*GOAL OF THE EXERCISE*
Exactly the lines from the one that holds "This will use" to the end of the data below: retype these and nothing else.

MATERIAL FOR THIS EXERCISE Block Start

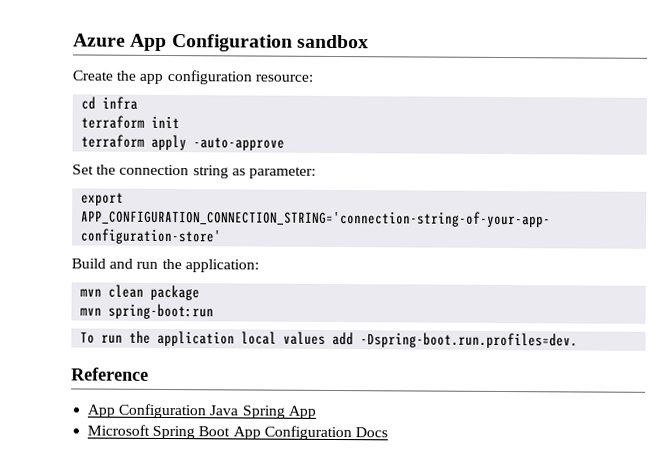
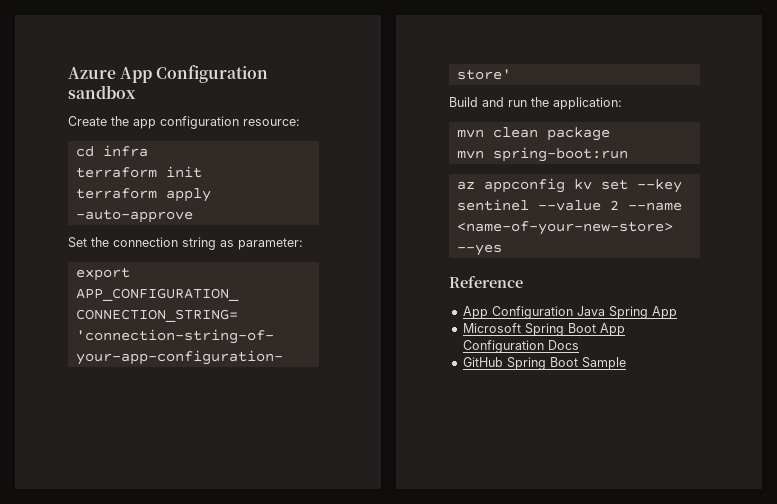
- To run the application local values add -Dspring-boot.run.profiles=dev.
+ az appconfig kv set --key sentinel --value 2 --name <name-of-your-new-store> --yes
+ GitHub Spring Boot Sample

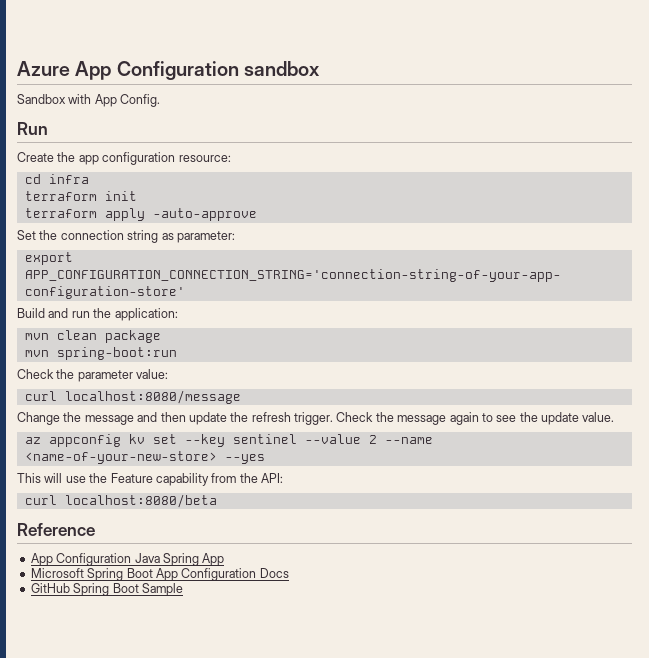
+ Sandbox with App Config.
+ Run
+ Check the parameter value:
+ curl localhost:8080/message
+ Change the message and then update the refresh trigger. Check the message again to see the update value.
+ This will use the Feature capability from the API:
+ curl localhost:8080/beta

MATERIAL FOR THIS EXERCISE Block End

*THE COMPLETED TASK*
+ This will use the Feature capability from the API:
+ curl localhost:8080/beta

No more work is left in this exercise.